Change detection data:
§ §

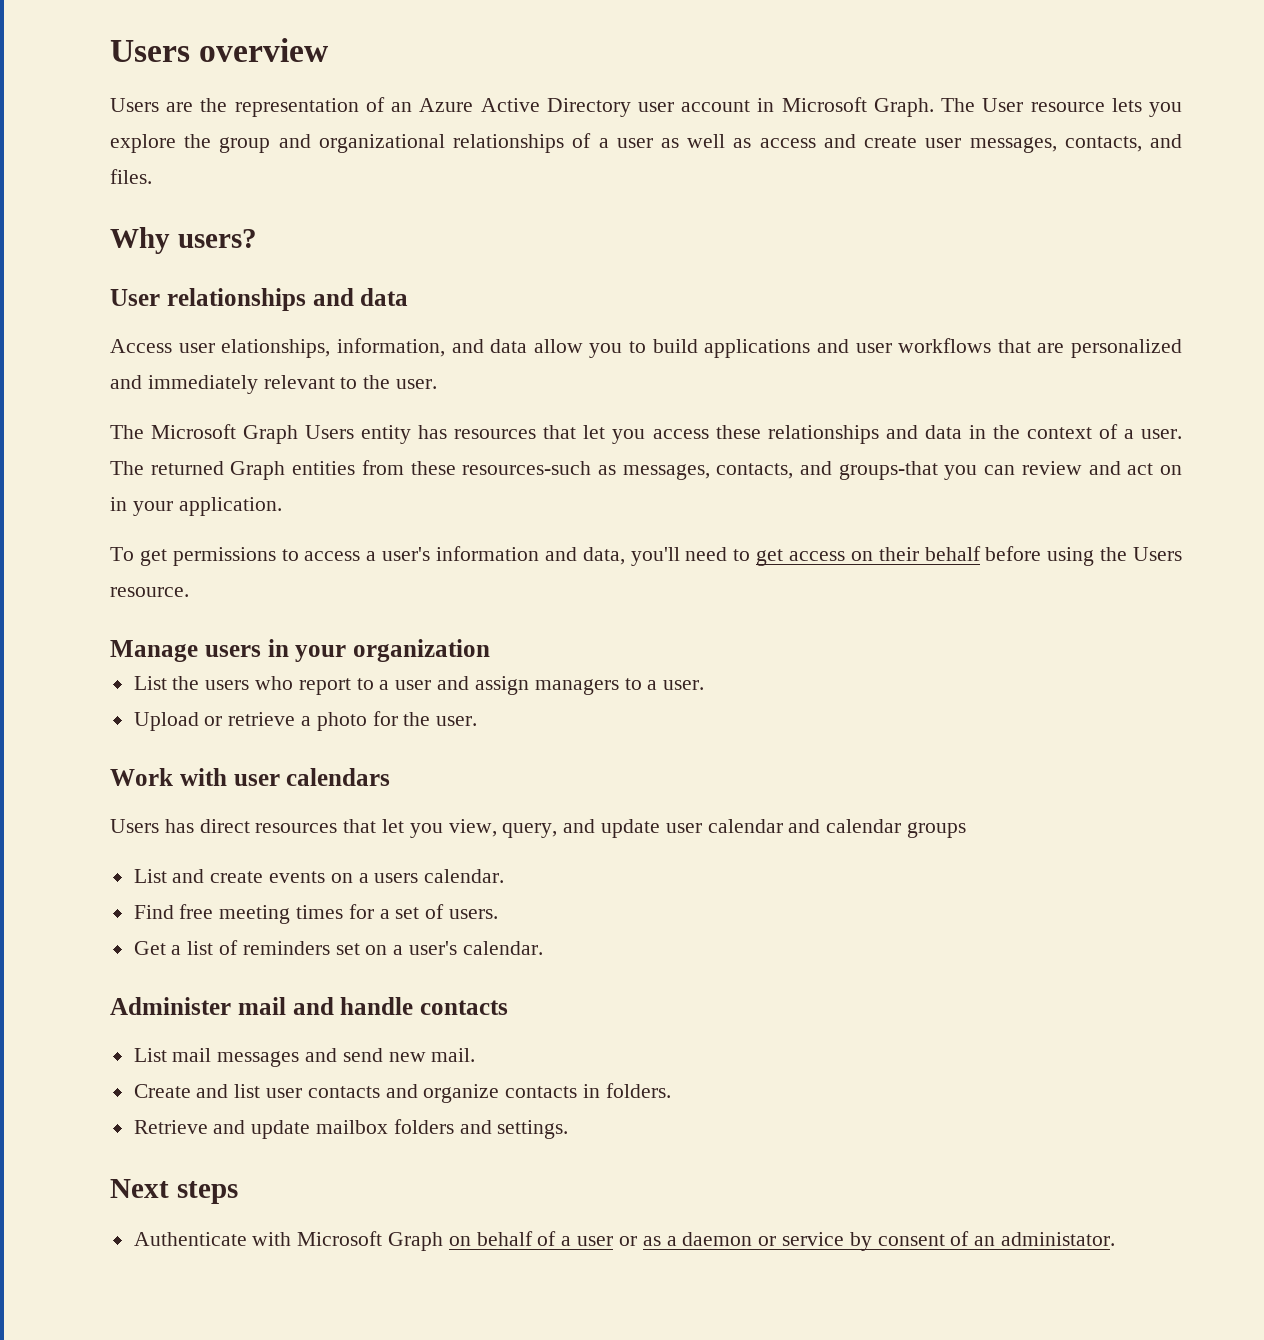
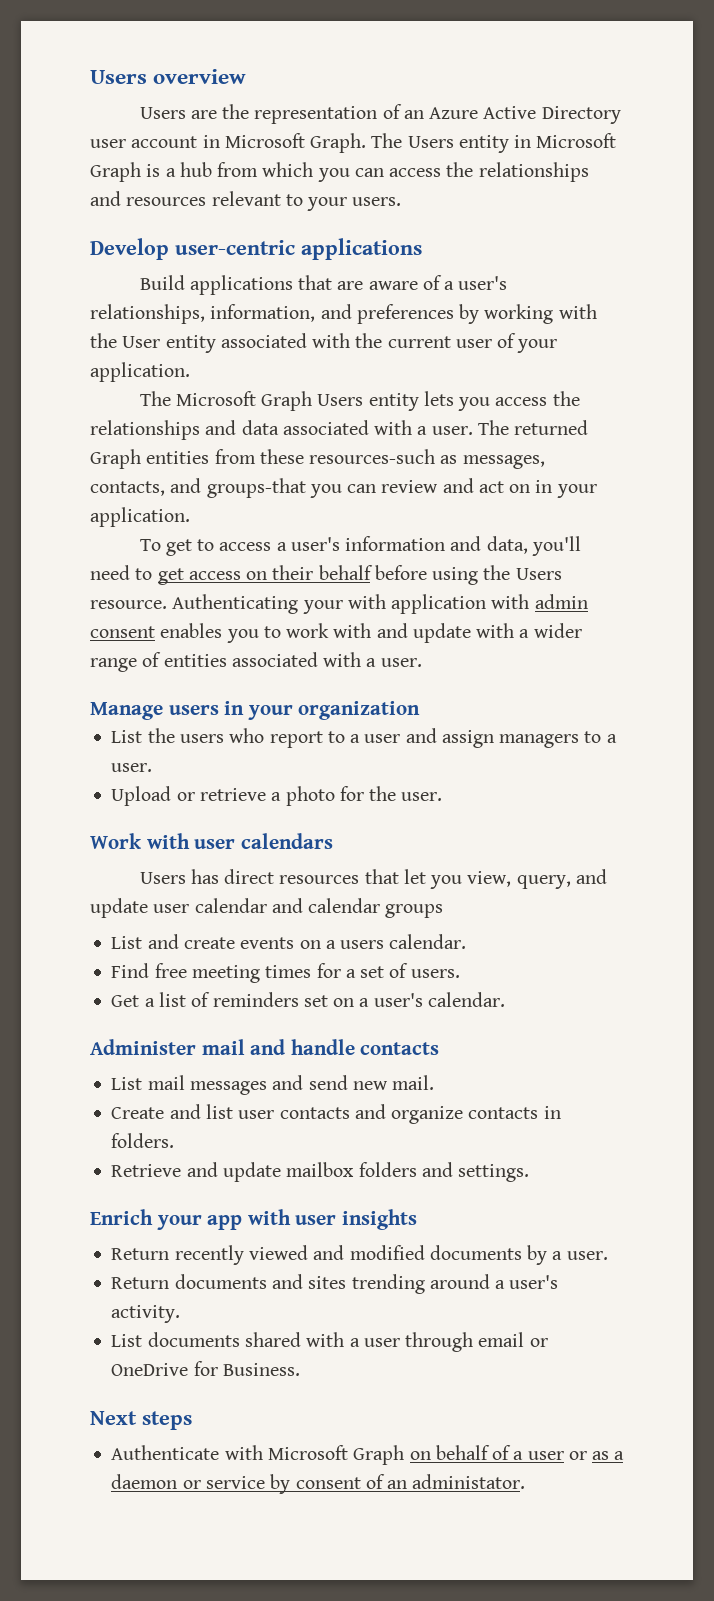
- The User resource lets you explore the group and organizational relationships of a user as well as access and create user messages, contacts, and files.
- Why users?
- User relationships and data
- Access user elationships, information, and data allow you to build applications and user workflows that are personalized and immediately relevant to the user.
+ The Users entity in Microsoft Graph is a hub from which you can access the relationships and resources relevant to your users.
+ Develop user-centric applications
+ Build applications that are aware of a user's relationships, information, and preferences by working with the User entity associated with the current user of your application.
- The Microsoft Graph Users entity has resources that let you access these relationships and data in the context of a user.
+ The Microsoft Graph Users entity lets you access the relationships and data associated with a user.
- To get permissions to access a user's information and data, you'll need to get access on their behalf before using the Users resource.
+ To get to access a user's information and data, you'll need to get access on their behalf before using the Users resource. Authenticating your with application with admin consent enables you to work with and update with a wider range of entities associated with a user.
+ Enrich your app with user insights
+ Return recently viewed and modified documents by a user.
+ Return documents and sites trending around a user's activity.
+ List documents shared with a user through email or OneDrive for Business.

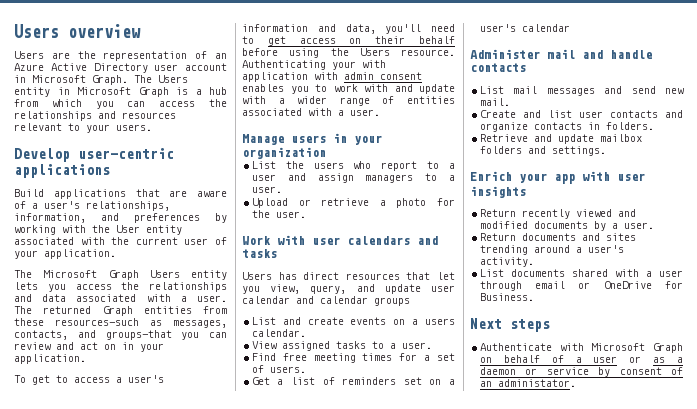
- Work with user calendars
+ Work with user calendars and tasks
+ View assigned tasks to a user.
- Get a list of reminders set on a user's calendar.
+ Get a list of reminders set on a user's calendar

§ §

_PROBLEM REQUIREMENTS_
Copy the records exactly, leaving out every picture.

_OUTPUT OF THE TASK_
- The User resource lets you explore the group and organizational relationships of a user as well as access and create user messages, contacts, and files.
- Why users?
- User relationships and data
- Access user elationships, information, and data allow you to build applications and user workflows that are personalized and immediately relevant to the user.
+ The Users entity in Microsoft Graph is a hub from which you can access the relationships and resources relevant to your users.
+ Develop user-centric applications
+ Build applications that are aware of a user's relationships, information, and preferences by working with the User entity associated with the current user of your application.
- The Microsoft Graph Users entity has resources that let you access these relationships and data in the context of a user.
+ The Microsoft Graph Users entity lets you access the relationships and data associated with a user.
- To get permissions to access a user's information and data, you'll need to get access on their behalf before using the Users resource.
+ To get to access a user's information and data, you'll need to get access on their behalf before using the Users resource. Authenticating your with application with admin consent enables you to work with and update with a wider range of entities associated with a user.
+ Enrich your app with user insights
+ Return recently viewed and modified documents by a user.
+ Return documents and sites trending around a user's activity.
+ List documents shared with a user through email or OneDrive for Business.

- Work with user calendars
+ Work with user calendars and tasks
+ View assigned tasks to a user.
- Get a list of reminders set on a user's calendar.
+ Get a list of reminders set on a user's calendar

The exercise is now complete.